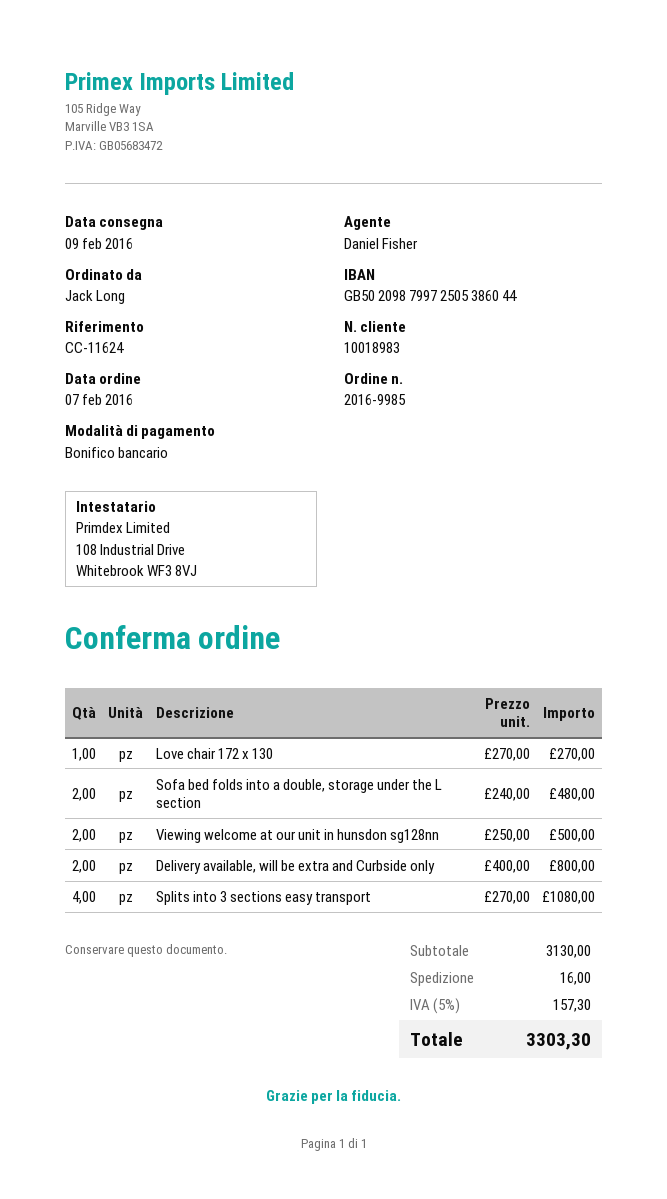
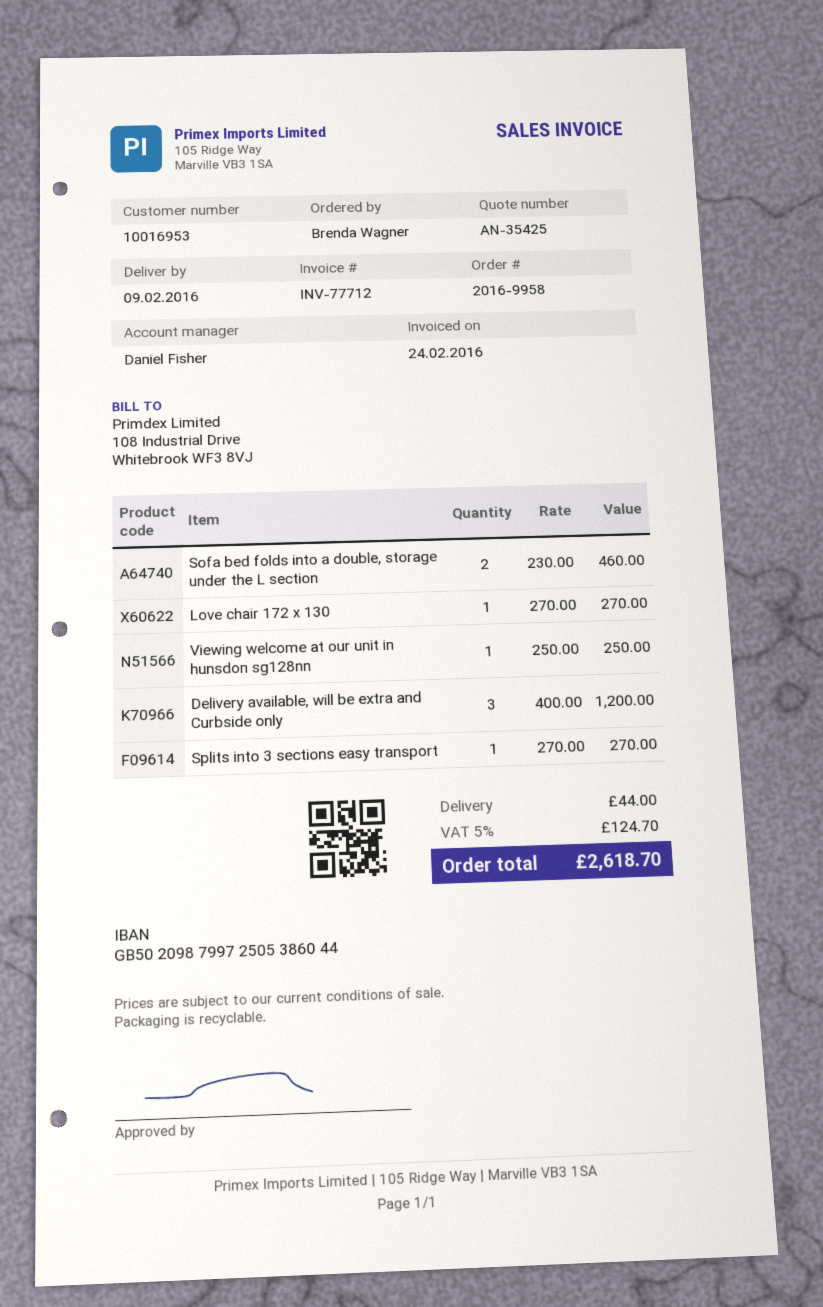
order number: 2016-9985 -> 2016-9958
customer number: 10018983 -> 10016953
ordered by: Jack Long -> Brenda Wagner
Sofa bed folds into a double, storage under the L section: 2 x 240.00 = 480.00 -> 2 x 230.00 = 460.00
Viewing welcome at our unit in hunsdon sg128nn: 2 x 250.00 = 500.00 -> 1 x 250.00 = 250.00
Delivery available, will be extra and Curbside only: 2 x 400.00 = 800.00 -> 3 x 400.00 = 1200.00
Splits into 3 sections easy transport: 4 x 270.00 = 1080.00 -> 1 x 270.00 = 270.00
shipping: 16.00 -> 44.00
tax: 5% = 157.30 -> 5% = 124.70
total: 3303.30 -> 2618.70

═══

§ Problem details
Lines containing "number": tally them across the records above and give the total alone.

§ Response area
2